JAKARTA - Menteri Lingkungan Hidup (LH), Hanif Faisol Nurofiq mengajak dunia usaha untuk aktif mendukung penanganan sampah nasional melalui pemanfaatan dana tanggung jawab sosial perusahaan atau Corporate Social Responsibilty (CSR).
“Pemanfaatan dana CSR harus diarahkan untuk mendukung fasilitas pemilahan sampah di lingkungan RW, penyediaan teknologi pengolahan seperti komposter, biopond, MRF (Material Recovery Facility), serta kampanye perubahan perilaku masyarakat,” kata Hanif dalam Forum CSR di Kantor Walikota Jakarta Utara, Kamis (10/7/2025).
Lebih lanjut, Hanif menegaskan bahwa dunia usaha tidak boleh lagi hanya menjadi bagian dari permasalahan lingkungan, tetapi juga harus mengambil peran sebagai agen solusi.
Menurutnya, kolaborasi melalui CSR merupakan strategi strategis dan pragmatis untuk mendorong terwujudnya ekonomi sirkular yang inklusif dan berkelanjutan.
“Pengelolaan sampah yang efektif hanya dapat dicapai melalui sinergi dan komitmen semua elemen masyarakat—pemerintah, dunia usaha, akademisi, dan masyarakat sipil. Pendekatan pengelolaan harus dilakukan secara menyeluruh dari hulu ke hilir, dengan prinsip ekonomi sirkular,” ujar Hanif.
Dalam forum CSR persampahan bertema “Kolaborasi Dunia Usaha dalam Mendukung Implementasi Roadmap Pengelolaan Sampah di Jakarta Utara”, Hanif menekankan pentingnya sinergi multipihak dalam upaya mempercepat pencapaian target pengelolaan sampah nasional sebagaimana tertuang dalam RPJMN 2025–2029 arahan Presiden Prabowo Subianto.

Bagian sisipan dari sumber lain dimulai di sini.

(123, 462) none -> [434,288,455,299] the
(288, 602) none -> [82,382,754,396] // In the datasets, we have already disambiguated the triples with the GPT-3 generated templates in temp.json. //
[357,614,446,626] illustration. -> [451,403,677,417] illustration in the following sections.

Selain itu, Hanif menuturkan forum tersebut merupakan bagian dari implementasi Deklarasi Aksi Roadmap Pengelolaan Sampah Jakarta 2025–2026, dan memperkuat status Jakarta Utara sebagai wilayah percontohan nasional dalam pengelolaan sampah berbasis ekonomi sirkular.

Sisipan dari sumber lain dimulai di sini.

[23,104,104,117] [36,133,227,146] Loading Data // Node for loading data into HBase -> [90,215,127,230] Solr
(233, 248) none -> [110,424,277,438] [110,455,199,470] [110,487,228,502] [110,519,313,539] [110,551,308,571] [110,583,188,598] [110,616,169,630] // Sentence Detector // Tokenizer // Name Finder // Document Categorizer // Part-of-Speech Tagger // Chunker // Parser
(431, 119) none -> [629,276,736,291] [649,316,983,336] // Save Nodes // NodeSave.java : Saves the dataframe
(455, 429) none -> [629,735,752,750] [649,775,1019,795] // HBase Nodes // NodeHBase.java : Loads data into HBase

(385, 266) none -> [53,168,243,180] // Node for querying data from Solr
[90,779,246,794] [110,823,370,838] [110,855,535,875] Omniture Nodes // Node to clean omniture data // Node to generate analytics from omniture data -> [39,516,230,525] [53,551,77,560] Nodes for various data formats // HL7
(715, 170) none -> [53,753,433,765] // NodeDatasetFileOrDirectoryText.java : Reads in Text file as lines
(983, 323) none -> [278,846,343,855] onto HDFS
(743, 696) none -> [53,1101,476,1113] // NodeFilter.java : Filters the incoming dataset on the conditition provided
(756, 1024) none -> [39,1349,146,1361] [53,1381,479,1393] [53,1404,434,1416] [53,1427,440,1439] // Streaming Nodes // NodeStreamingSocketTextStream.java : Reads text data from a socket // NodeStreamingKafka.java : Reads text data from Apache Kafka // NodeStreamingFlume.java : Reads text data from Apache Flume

“Saat ini, capaian pengelolaan sampah nasional masih berada pada kisaran 39%, dan hanya 10– 11% memenuhi standar teknis. Sementara itu, target nasional yang ditetapkan dalam RPJMN adalah 51,21% pada 2025 dan 100% pada 2029,” jelasnya.
KLH mencatat, baru sekitar 30,4 persen dari kabupaten/kota di Indonesia yang telah menyampaikan roadmap penanganan sampah melalui Sistem Informasi Pengelolaan Sampah Nasional (SIPSN).
Sementara itu, Hanif menyampaikan harapannya agar fasilitas Refuse-Derived Fuel (RDF) Rorotan dapat segera beroperasi secara optimal dalam mendukung pengolahan sampah Jakarta.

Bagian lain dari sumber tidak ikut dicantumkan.